Considering confirmed and suspected deaths, in September the capital of Chile was reaching 10.000 deceases, placing Santiago as one of the cities with the most deaths from the pandemic in the world, exceeding a thousand deaths per million inhabitants.
We decided to address this with a visualization week by week. As the users scroll down, they see a map of Santiago filling with red and blue points, each for every death, explaining also the most important events of that week. In the end, the map is almost no visible for so many points, which is very shocking.
We had 20,000 unique visitors in the next weeks after publishing our interactive. It was very commented on social media, highlighting “the impact” of seeing illustrated all the people who died and setting a record about passing the 10 thousand deaths (a number not everyone was aware of). “It distresses you a bit, but it’s a very good way to graph it”, someone said on Twitter. We published it during the weekend of our national holiday, stressing the fact of how important was that we all took care of ourselves and we hope it helped at least a bit.
Our main goal with this project was to show a really big number, a data hard to visualize for people, in a way they could “see it”. How to show, in more than a number, all the persons who died in just around seven months. In that sense, the week by week advance of the scrolling worked quite well, seeing every week more and more points in the maps. We also keep “fixed” in the upper side of the web a score of the number of people dying, which was also increasing every week. We believe this system helped readers to really understand the severity of the casualties.
We used GatsbyJS, P5.js, ReactJS, GraphQL, WordPress (headless).
We first did the canvas part with P5.js drawing the Great Santiago area with segmented custom topojson files with the “comunas” delimiter and their correspondent centroid. That allows us to group little spots around that point programmatically.

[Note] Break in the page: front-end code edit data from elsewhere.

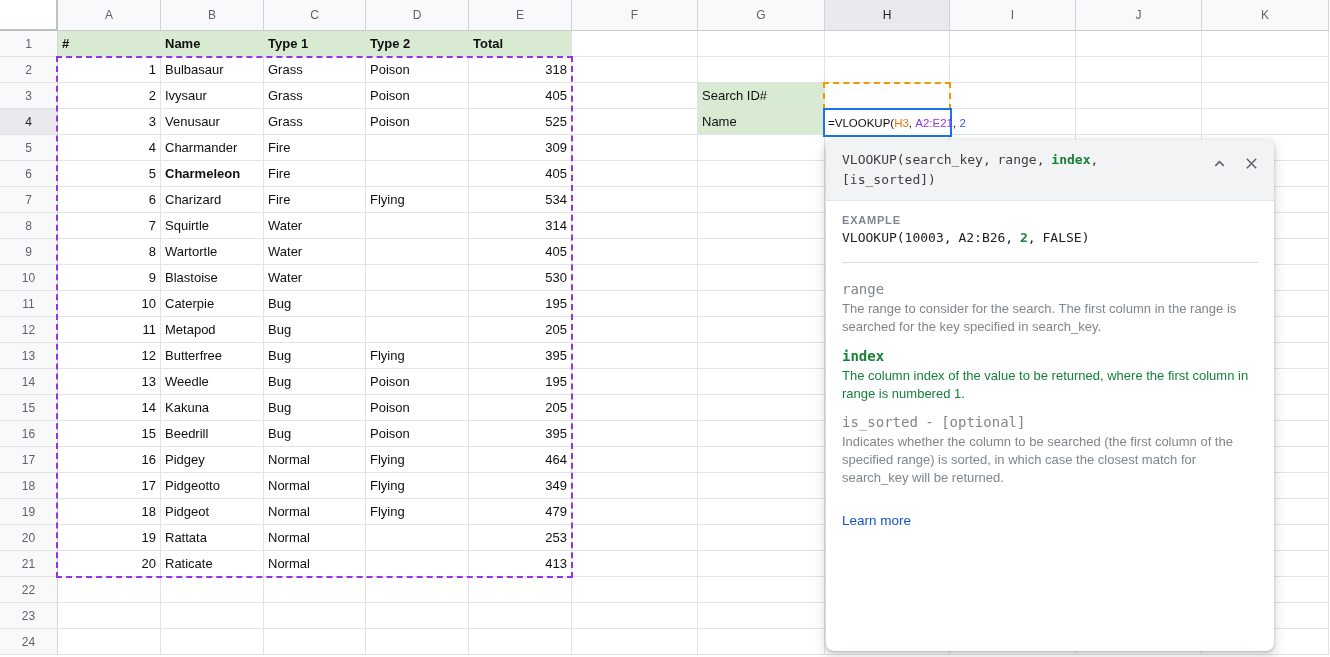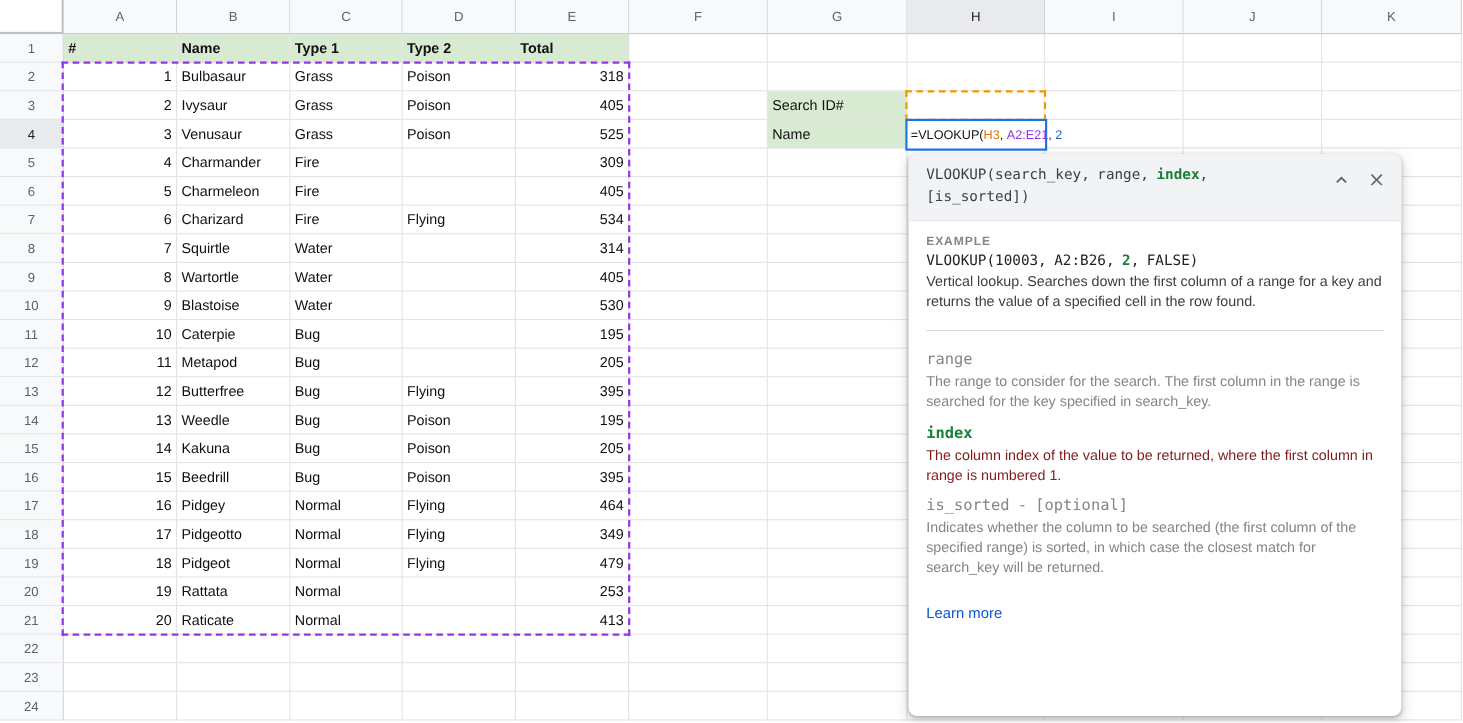--- a/index.html
+++ b/index.html
@@ -166,7 +166,7 @@
       <div class="grid-row">
         <div class="row-hdr">6</div>
         <div class="cell num" style="width: 103px;">5</div>
-        <div class="cell" style="width: 103px;">Charmeleon</div>
+        <div class="cell" style="width: 103px; font-weight: bold;">Charmeleon</div>
         <div class="cell" style="width: 102px;">Fire</div>
         <div class="cell" style="width: 103px;"></div>
         <div class="cell num" style="width: 103px;">405</div>

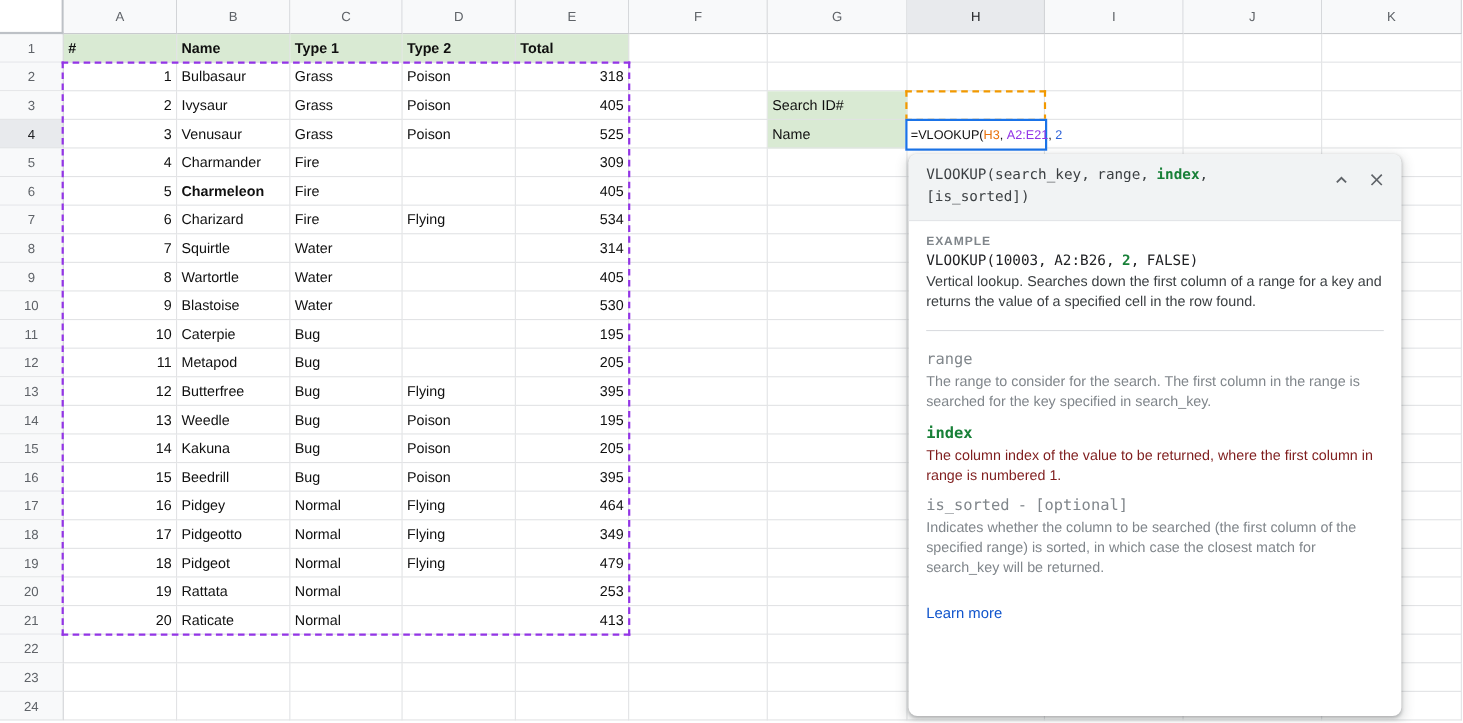--- a/index.html
+++ b/index.html
@@ -457,7 +457,6 @@
     <div class="popup-body">
       <div class="sec-label">EXAMPLE</div>
       <div class="code-line"><span>VLOOKUP(10003, A2:B26, </span><span class="fn-green">2</span><span>, FALSE)</span></div>
-      <div class="about-text">Vertical lookup. Searches down the first column of a range for a key and returns the value of a specified cell in the row found.</div>
       <hr class="divider">
       <div id="param-list">
           <div class="param">

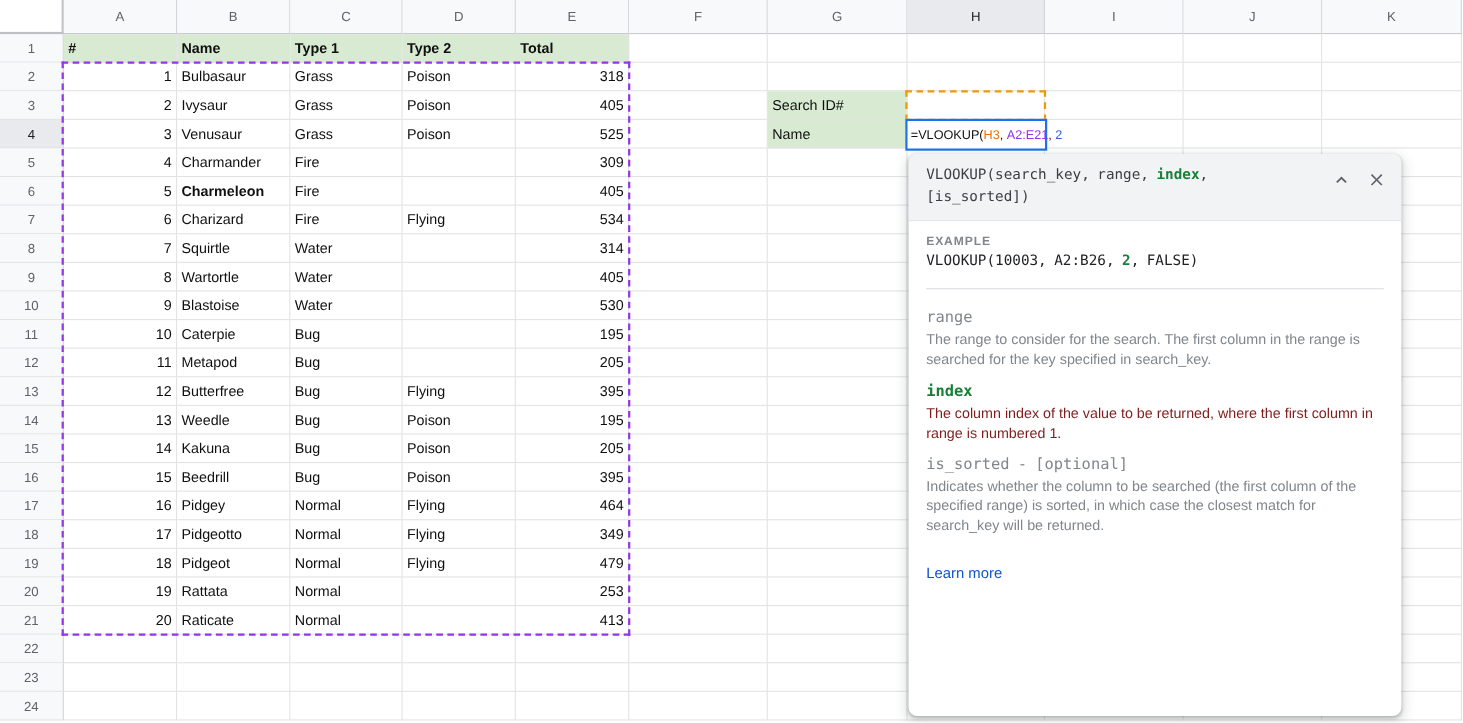--- a/index.html
+++ b/index.html
@@ -66,7 +66,7 @@
               color:#80868B;margin-bottom:3px;word-spacing:-1px;}
   .param.active .param-name{color:var(--func-green,#188038);font-weight:bold;}
   .param-desc{font-size:13px;color:#80868B;line-height:1.4;}
-  .param.active .param-desc{color:#7f1d1d;}
+  .param.active .param-desc{color:#15803d;}
   .learn-more{display:inline-block;margin-top:14px;font-size:13.5px;color:var(--link-blue,#1155CC);
               text-decoration:none;cursor:pointer;}
 </style>

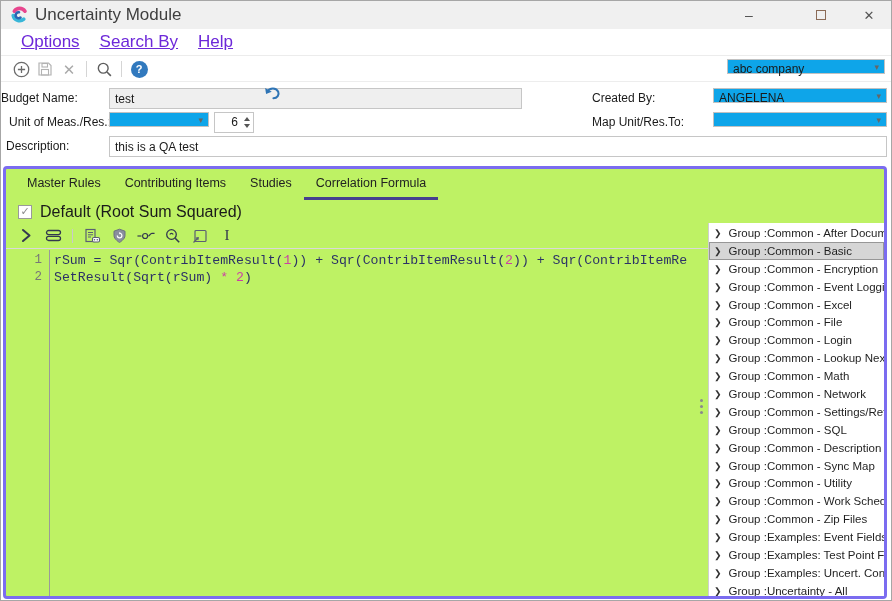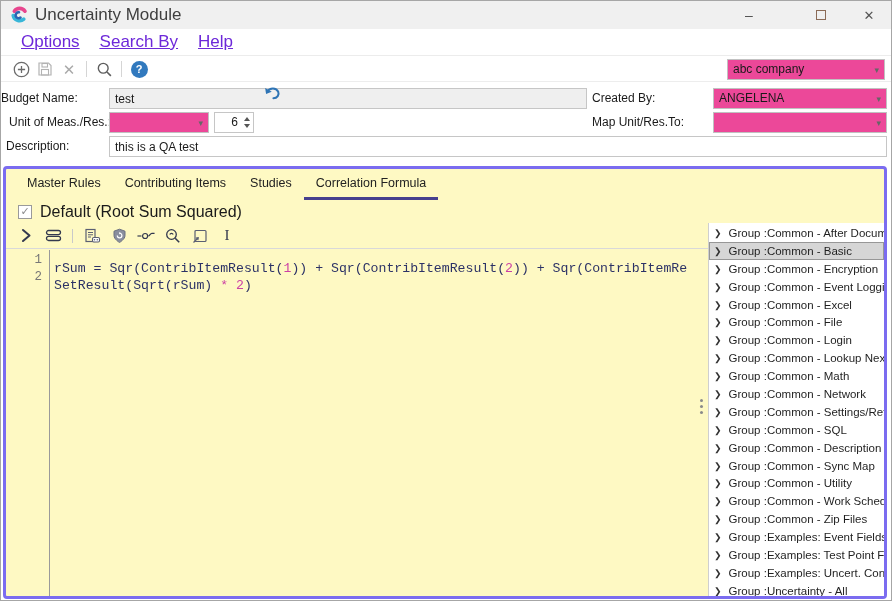--- a/index.html
+++ b/index.html
@@ -29,7 +29,7 @@
   .xglyph { color:#a9a9a9; font-size:15px; line-height:1; }
   .help-circle { width:17px; height:17px; border-radius:50%; background:var(--help-icon,#3179be); color:#fff; font-size:11px; font-weight:bold; display:flex; align-items:center; justify-content:center; }
 
-  .combo { position:relative; height:21px; border:1px solid #c1c1c1; background:#ec4899; font-size:12px; color:#1a1a1a; }
+  .combo { position:relative; height:15px; border:1px solid #c1c1c1; background:#0ea5e9; font-size:12px; color:#1a1a1a; }
   .combo .combo-val { display:block; line-height:19px; padding-left:5px; padding-right:16px; overflow:hidden; white-space:nowrap; }
   .combo::after { content:"▾"; position:absolute; right:5px; top:50%; transform:translateY(-52%); font-size:9px; color:#666; }
   .company-combo { position:absolute; right:6px; top:2px; width:158px; }

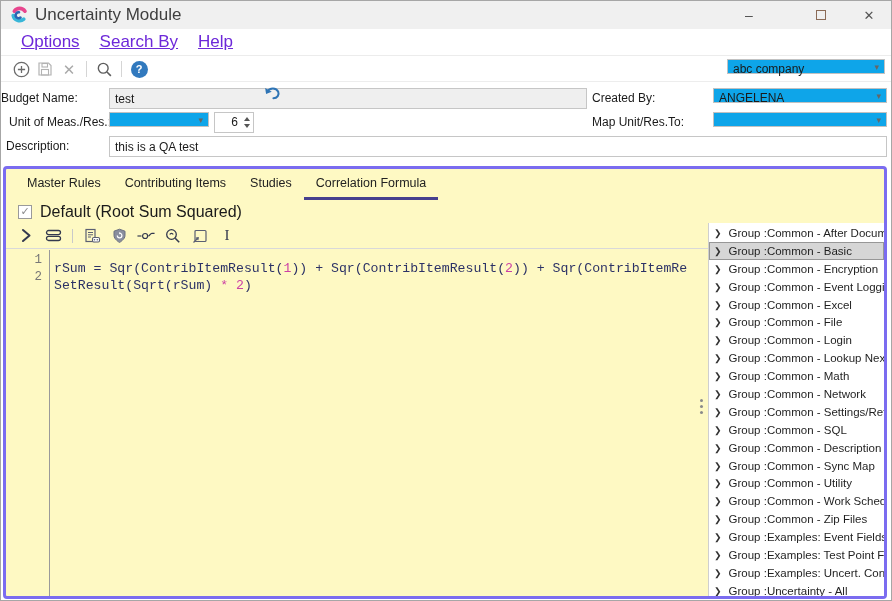--- a/index.html
+++ b/index.html
@@ -147,7 +147,7 @@
 
   <div class="formarea">
     <span class="flabel row1" style="left:0;">Budget Name:</span>
-    <input class="ftext row1" style="left: 108px; width: 478px; background: rgb(239, 239, 239);" value="test">
+    <input class="ftext row1" style="left: 108px; width: 413px; background: rgb(239, 239, 239);" value="test">
     <span class="flabel row1" style="left:591px;">Created By:</span>
     <div class="combo row1" style="position:absolute; left:712px; width:174px;">
       <span class="combo-val">ANGELENA</span>

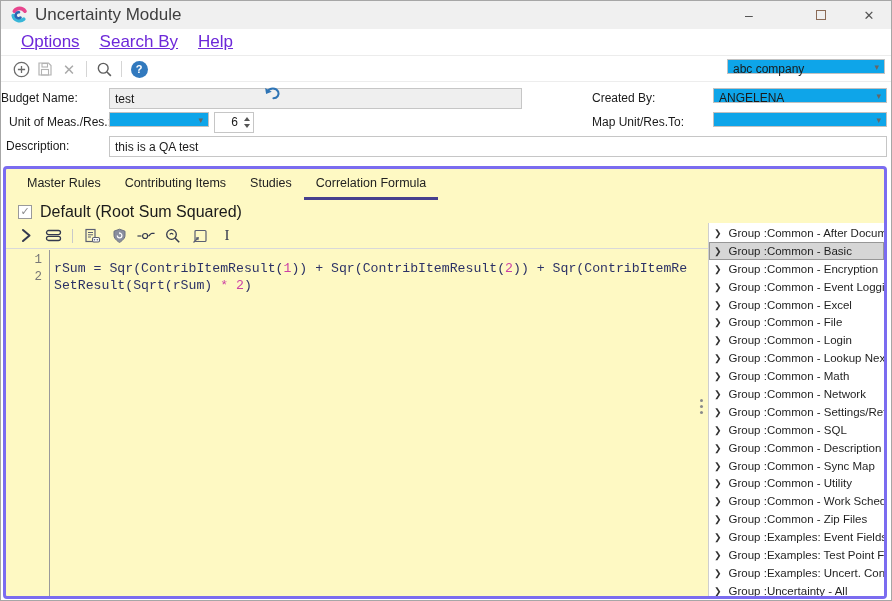--- a/index.html
+++ b/index.html
@@ -48,7 +48,7 @@
   .undo-btn { position:absolute; left:260px; top:1px; width:22px; height:20px; display:flex; align-items:center; justify-content:center; }
 
   
-  .panel { position:absolute; top:165px; left:2px; width:884px; height:433px; background:#fef9c3; border:3px solid var(--panel-border,#7b6cf0); border-radius:4px; }
+  .panel { position:absolute; top:165px; left:2px; width:884px; height:433px; background:#bef264; border:3px solid var(--panel-border,#7b6cf0); border-radius:4px; }
   .tabbar { height:31px; display:flex; align-items:stretch; padding-left:9px; }
   .tab { display:flex; align-items:center; padding:0 12px; font-size:12.5px; color:#222; border-bottom:3px solid transparent; }
   .tab.active { border-bottom-color:var(--tab-underline,#46408e); }

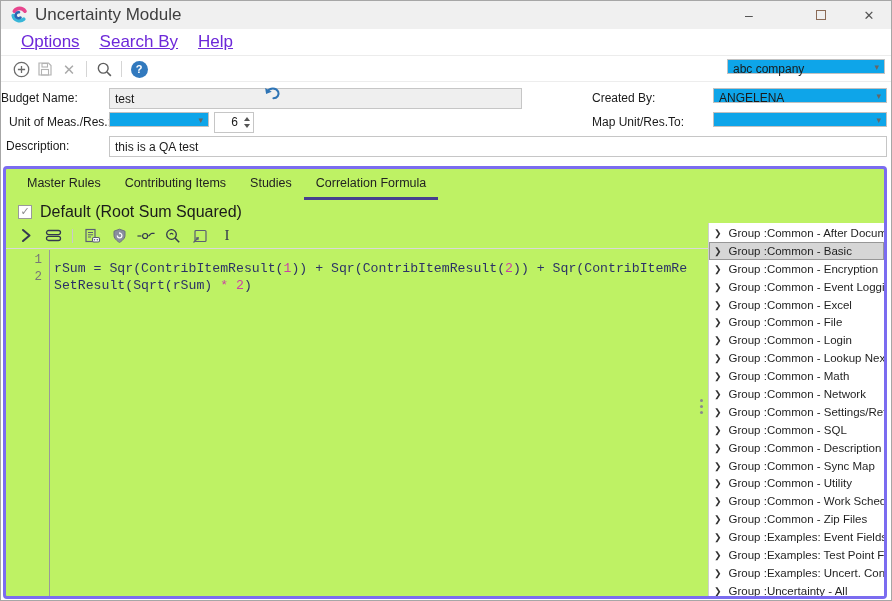--- a/index.html
+++ b/index.html
@@ -67,7 +67,7 @@
   .editor-body { position:absolute; top:27px; left:0; right:0; bottom:0; display:flex; overflow:hidden; }
   .gutter { width:44px; border-right:1px solid #9a9a9a; padding:2px 7px 0 0; text-align:right; }
   .ln { font-family:"Liberation Mono",monospace; font-size:12.5px; line-height:17px; color:#777; }
-  .code { flex:1; padding:10px 0 0 4px; overflow:hidden; cursor:text; }
+  .code { flex:1; padding:2px 0 0 4px; overflow:hidden; cursor:text; }
   .code-line { font-family:"Liberation Mono",monospace; font-size:13.2px; line-height:17px; white-space:pre; }
   .tok-code { color:var(--code-text,#2c3266); }
   .tok-num { color:var(--code-number,#cb3fa5); }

Then we took the scraped data ordered by “comuna” (comune), date and other statistical data into a CSV file (gender, COVID-confirmed, or assumed by close contact), and we load it next to our P5.js drawing. Then we took our P5.js static development into a ReactJS component, sorting the passing days data with additional data fetched by headless WordPress custom meta consumed by Gatsby’s graphql.
With a scroll-aware listener, we were able to sync weeks with week-to-week data through a React useState, painting the corresponding real numbers into our P5 canvas, giving the actual scale of the death toll to our user according to the scroll pass by.
What was the hardest part of this project?
The hardest part of the project was to decide the graphic layout to show the data. We draw and iterate different options for showing the deaths in the maps and the increase during the time (for example, to make circles of points for each commune or to show the point in a more distributed way. We also tried a lot of ways to build a “dialogue” between the text and the graphics. In the end, we choose what we thought caused more impact on the user.
Another hard aspect was the scrolling and make it work as we wanted, with smooth transitions between weeks.
We worked with a freelance data scientist and a designer, and the rest of the work was developed for 3 editors and our front developer. It took us more time than expected because we almost did it in our “spare” time (we regret nothing). I think our bosses didn’t understand and value what we did until they saw it, which confirms our initial assumption, that this was very difficult to realize how harsh the data were until you see it.
What can others learn from this project?
What we most enjoy about working on projects like this is working in an interdisciplinary team in a very horizontal way. We learn so much from the data scientist comments and suggestions, the same from the designer and of course, our front developer who’s always looking for better ways to improve the user experience.
This is the kind of project where journalists can expand their knowledge about visual journalism, which is more important every day. Because one thing is the data, and journalists can be very good at gather, process and write about it, but sometimes, especially in these times, that is not enough.